A Personal Account of Frederick Hitchcock of the 132nd PA Regiment – 150 Years Ago Today

A favorite story I tell guests at Antietam (when time permits) is the connection of the 132nd PA and their monument to the Battle of Fredericksburg. And so it will be great fun today to also include it in this blog – as this event happened 150 years ago on this date!

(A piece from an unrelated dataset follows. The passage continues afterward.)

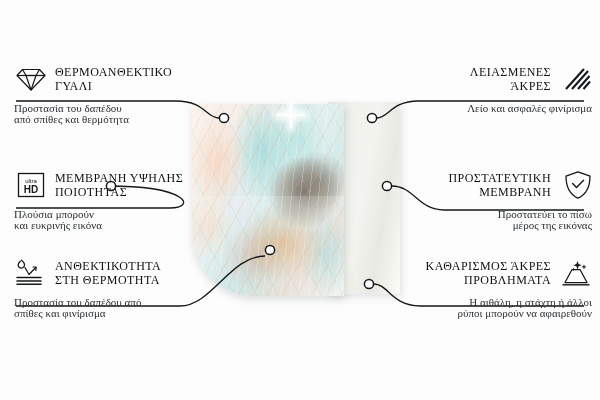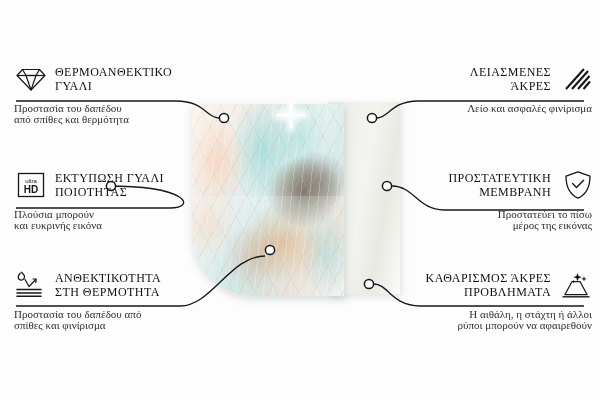"ΕΚΤΥΠΩΣΗ ΓΥΑΛΙ" div { text: ΕΚΤΥΠΩΣΗ ΓΥΑΛΙ -> ΜΕΜΒΡΑΝΗ ΥΨΗΛΗΣ }
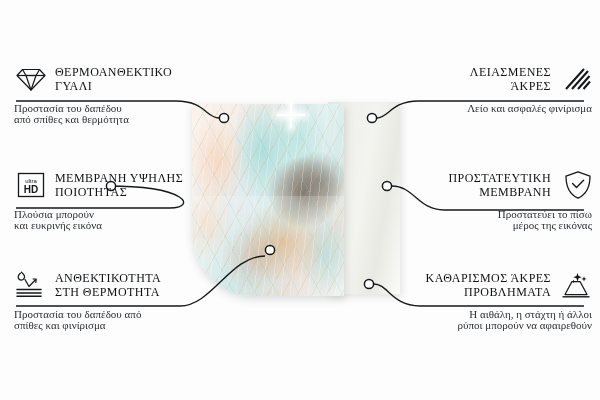"ΑΝΘΕΚΤΙΚΟΤΗΤΑ" .feat-2 { top: 268px -> 256px }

The 132nd PA was a 9-month regiment that had their baptism of fire at Antietam while assaulting the Sunken Road. Their second major conflict was at Fredericksburg, with a third and final participation at Chancellorsville before being mustered out upon expiration of time of enlistment. For their service, the Pennsylvania monument commission honored them with a memorial at Antietam – at their first place of battle – but with a sculpture depicting an event that actually occurred at Fredericksburg. That event is what I want to specifically share with you today.

OLYMPUS DIGITAL CAMERAThe individual on the monument is Frederick Hitchcock of Scranton, PA.  He wrote his war-time reminiscences in a book entitled “War from the Inside.”  A colorful work for sure – I’ve quoted it on other occasions in this Enfilading Lines blog.

As always when I include excerpts, his writing is in italics, whereas my writing and comments are [included in this manner]. I am putting together a series of select paragraphs, though the original contains more information than what I am including today. We’ll pick up the story where Hitchcock writes about returning from a sick leave just in time to rejoin his men as they enter into the Battle of Fredericksburg.

The next morning [December 13th] I picked up an old “crow-bait” of a horse, the only four-footed transportation possibly obtainable, and started for Fredericksburg to find my regiment. The only directions I had about disposing of this frame of a horse was to “turn the bones loose when you get through with him.” He could go only at a snail’s pace, and when I reached Fredericksburg it must have been nine o’clock. I crossed the pontoon bridge, which had been laid the morning before under circumstances of the greatest gallantry by Howard’s division of our corps.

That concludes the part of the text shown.